Aufgrund ihrer prominenten familiären Herkunft haben sie einen angeborenen Vorteil gegenüber gewöhnlichen Menschen.
In diesem Moment waren alle anwesenden Jungen unglaublich aufgeregt, als ob ihnen Hühnerblut injiziert worden wäre, und starrten gebannt auf die Göttin Lin Yun auf der Bühne.
Nicht nur die Jungen, sondern auch viele Mädchen blickten sie mit strahlenden Augen auf der Bühne an.
Sie singt nicht nur wunderschön, sondern ihre Tanz- und Klavierkünste sind auch denen von Topstars weit überlegen.
„Guten Abend zusammen. Ich bin Lim Yoona, Studentin im ersten Studienjahr. Bitte kümmert euch gut um mich.“
Während sie sprach, zwinkerte Lim Yoona spielerisch, sodass sich alle anwesenden Jungen fühlten, als wären sie verliebt.
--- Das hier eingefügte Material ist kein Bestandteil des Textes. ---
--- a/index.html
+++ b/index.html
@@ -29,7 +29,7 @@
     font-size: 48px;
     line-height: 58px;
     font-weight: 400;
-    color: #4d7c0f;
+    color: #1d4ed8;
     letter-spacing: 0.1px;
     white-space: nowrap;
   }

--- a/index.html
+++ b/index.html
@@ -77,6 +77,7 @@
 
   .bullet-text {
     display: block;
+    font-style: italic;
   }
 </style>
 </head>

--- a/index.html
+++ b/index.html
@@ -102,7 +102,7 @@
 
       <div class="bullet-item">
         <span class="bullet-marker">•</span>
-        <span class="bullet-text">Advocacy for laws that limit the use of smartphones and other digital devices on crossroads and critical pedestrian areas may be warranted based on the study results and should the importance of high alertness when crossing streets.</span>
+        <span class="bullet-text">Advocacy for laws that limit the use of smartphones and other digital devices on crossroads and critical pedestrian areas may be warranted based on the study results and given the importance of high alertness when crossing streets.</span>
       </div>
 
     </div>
Diese süße und melodische Stimme besitzt eine heilende Wirkung.
Ihr strahlender, fesselnder Blick schweifte über die Studenten der Universität unterhalb der Bühne, doch ein Hauch von Enttäuschung... Bedauern flackerte darin auf.
Ich wünschte, du wärst in der gleichen Schule wie ich.
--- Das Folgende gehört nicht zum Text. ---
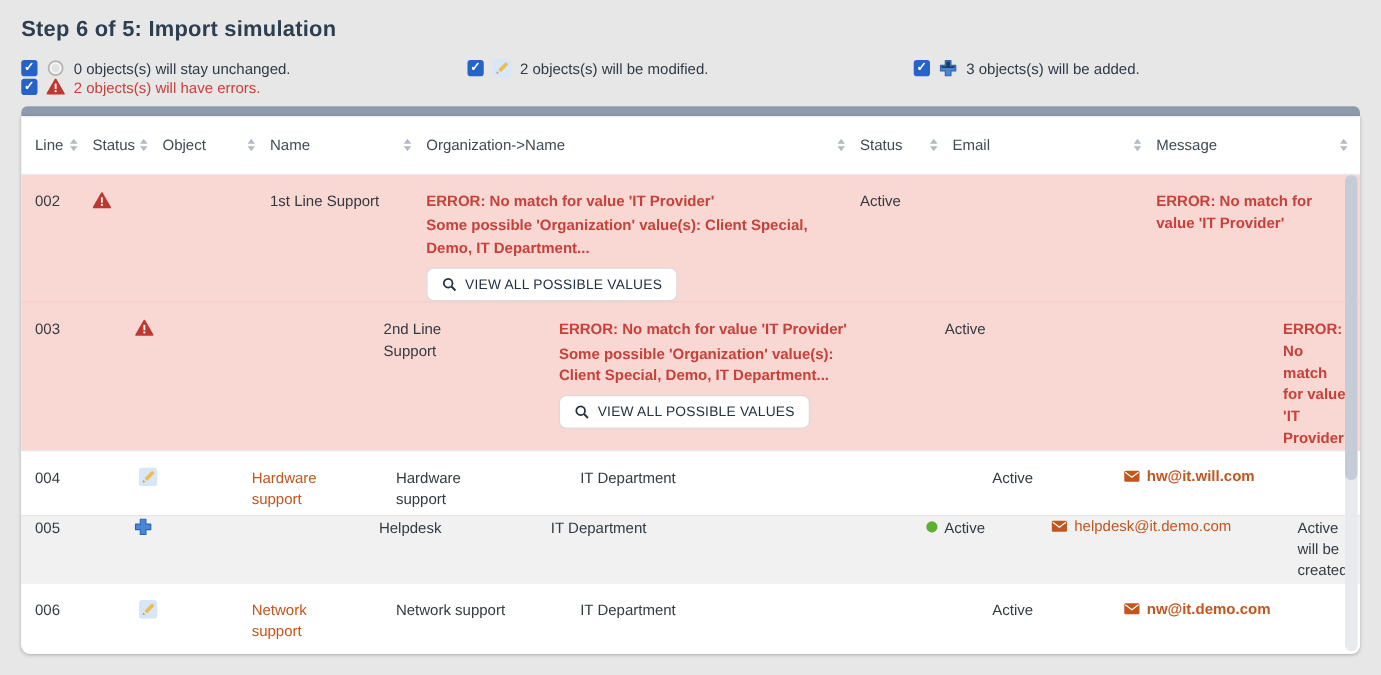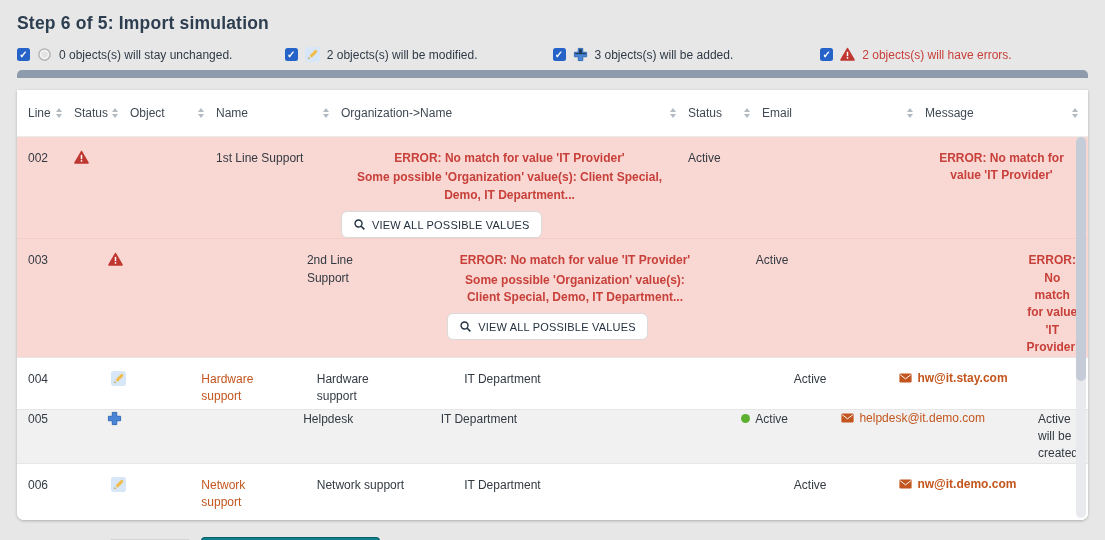--- a/index.html
+++ b/index.html
@@ -15,7 +15,7 @@
   }
   
   .summary-row {
-    margin:13px 17px 0 17px; display:grid; grid-template-columns:repeat(4,1fr);
+    margin:13px 17px 0 17px; display:grid; grid-template-columns:repeat(3,1fr);
     align-items:center;
   }
   .summary-item { display:flex; align-items:center; gap:7px; font-size:12px; color:#2f3a46; }

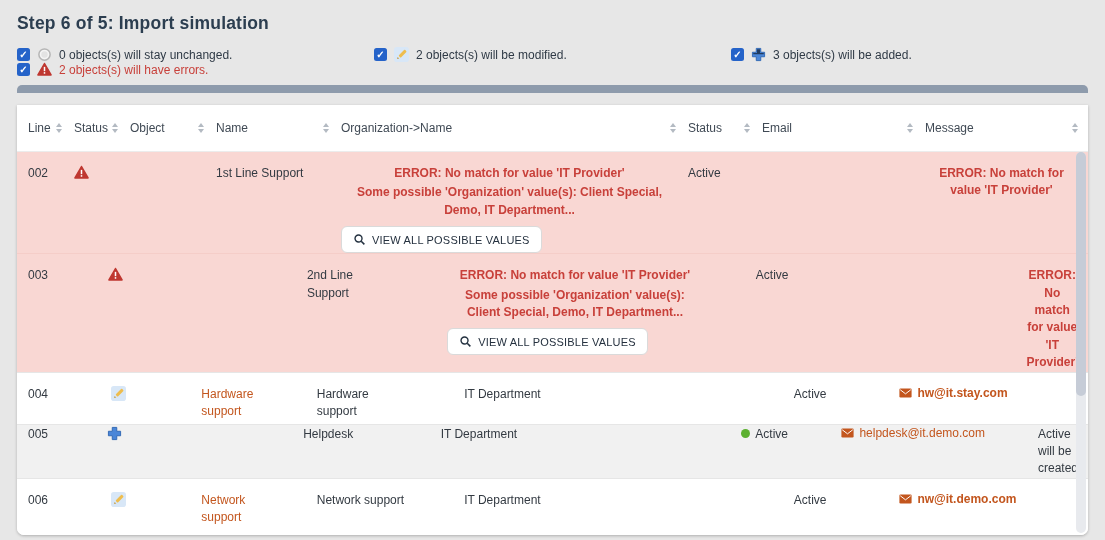--- a/index.html
+++ b/index.html
@@ -33,7 +33,7 @@
   }
   
   .table-wrap {
-    position:relative; margin:12px 17px; background:#fff;
+    position:relative; margin:0 17px; background:#fff;
     border-radius:0 0 7px 7px; box-shadow:0 1px 3px rgba(0,0,0,.25);
   }
   .thead { display:flex; padding-left:11px; height:47px; border-bottom:1px solid #ececec; }

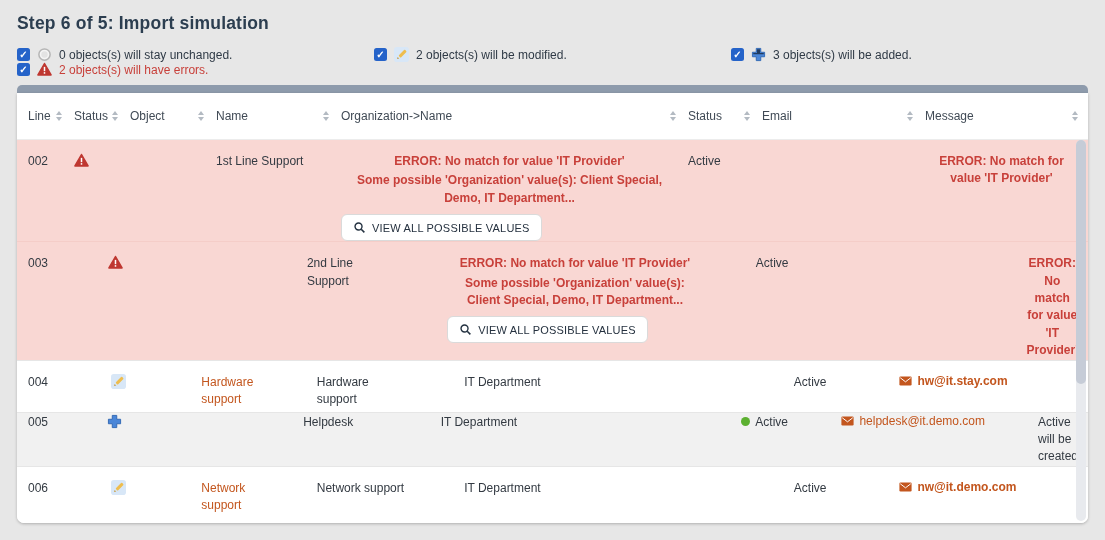--- a/index.html
+++ b/index.html
@@ -62,7 +62,7 @@
   .row.alt-row { background:#f1f1f1; min-height:38px; padding-top:0; }
   .row.alt-row > div { padding-top:1px; }
   .row.last-row { min-height:57px; border-bottom-left-radius:7px; border-bottom-right-radius:7px; }
-  .err-strong { color:#c8403a; font-weight:700; line-height:1.45;text-align:center; }
+  .err-strong { color:#c8403a; font-weight:700; line-height:1.45; }
   .org-hint { margin-top:2px; }
   .values-btn {
     margin-top:7px; display:inline-flex; align-items:center; gap:6px;

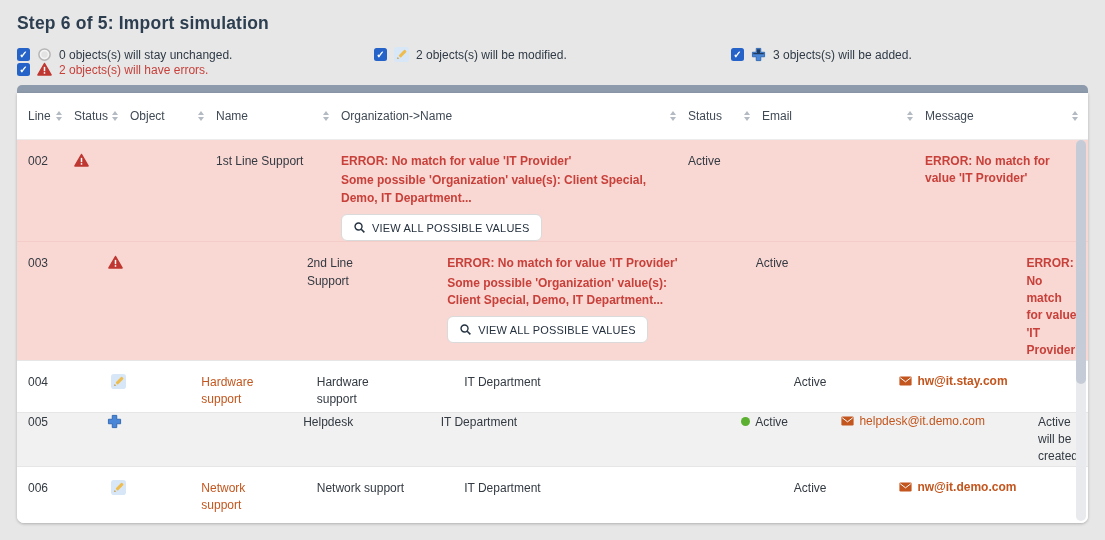--- a/index.html
+++ b/index.html
@@ -278,7 +278,7 @@
               <rect x="0.5" y="0.5" width="15" height="11" rx="1.5" fill="#c3561e"></rect>
               <path d="M1.5 2 L8 7 L14.5 2" stroke="#fff" stroke-width="1.2" fill="none"></path>
             </svg>
-          <span>hw@it.stay.com</span>
+          <span>hw@it.will.com</span>
         </span>
       </div>
       <div class="col-msg cell-dark"></div>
Ursprünglich wollte sie auf eine Kunsthochschule, aber seit ihrer Kindheit war es ihr Traum, Lehrerin zu werden und an der Yenching Normal University zu studieren.
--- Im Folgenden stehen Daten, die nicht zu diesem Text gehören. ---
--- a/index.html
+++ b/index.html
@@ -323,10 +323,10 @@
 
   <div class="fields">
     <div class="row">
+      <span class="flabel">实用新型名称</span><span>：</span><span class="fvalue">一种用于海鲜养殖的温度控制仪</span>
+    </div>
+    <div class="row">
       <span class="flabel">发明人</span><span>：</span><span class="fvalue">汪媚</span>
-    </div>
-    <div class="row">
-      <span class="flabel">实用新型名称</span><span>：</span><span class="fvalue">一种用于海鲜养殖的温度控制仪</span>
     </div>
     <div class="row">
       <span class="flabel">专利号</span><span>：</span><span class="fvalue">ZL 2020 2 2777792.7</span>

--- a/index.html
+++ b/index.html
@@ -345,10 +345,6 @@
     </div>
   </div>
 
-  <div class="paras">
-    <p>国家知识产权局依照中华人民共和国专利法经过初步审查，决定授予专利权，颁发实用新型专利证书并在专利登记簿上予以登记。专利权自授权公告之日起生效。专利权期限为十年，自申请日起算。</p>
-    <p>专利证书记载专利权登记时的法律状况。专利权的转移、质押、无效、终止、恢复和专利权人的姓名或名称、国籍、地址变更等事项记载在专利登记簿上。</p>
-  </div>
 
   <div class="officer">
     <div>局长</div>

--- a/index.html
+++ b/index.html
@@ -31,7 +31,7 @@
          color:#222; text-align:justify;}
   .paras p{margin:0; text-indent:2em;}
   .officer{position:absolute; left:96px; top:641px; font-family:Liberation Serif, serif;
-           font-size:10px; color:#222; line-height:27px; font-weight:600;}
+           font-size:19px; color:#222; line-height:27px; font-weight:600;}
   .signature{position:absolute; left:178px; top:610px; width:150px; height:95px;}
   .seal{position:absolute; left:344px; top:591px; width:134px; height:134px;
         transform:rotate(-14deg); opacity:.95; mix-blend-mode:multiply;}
Doch niemand kann die Zukunft des Lebens vorhersagen, und sie wurde zu einer von Millionen bewunderten Sängerin.
Es hat sich landesweit zu einem Hit entwickelt, nur im Norden und Süden mangelt es an Popularität.
Doch plötzlich erblickte sie eine vertraute Gestalt, die sie in ihren Träumen heimsuchte und ihr Herz bewegte.
Ihre strahlenden, fesselnden Augen beobachteten aufmerksam die Studenten im ersten Studienjahr.
Leider habe ich es nicht gesehen.
"Hey, was denkst du dir dabei? Wie kann er denn bitte auf dieselbe Schule gehen wie ich? Vielleicht hat er ja in einer anderen Provinz studiert."
Yoona schüttelte leicht den Kopf, ihr ursprünglich fröhliches Gesicht nahm einen etwas melancholischen Ausdruck an, und sie stieß einen selbstironischen Seufzer aus.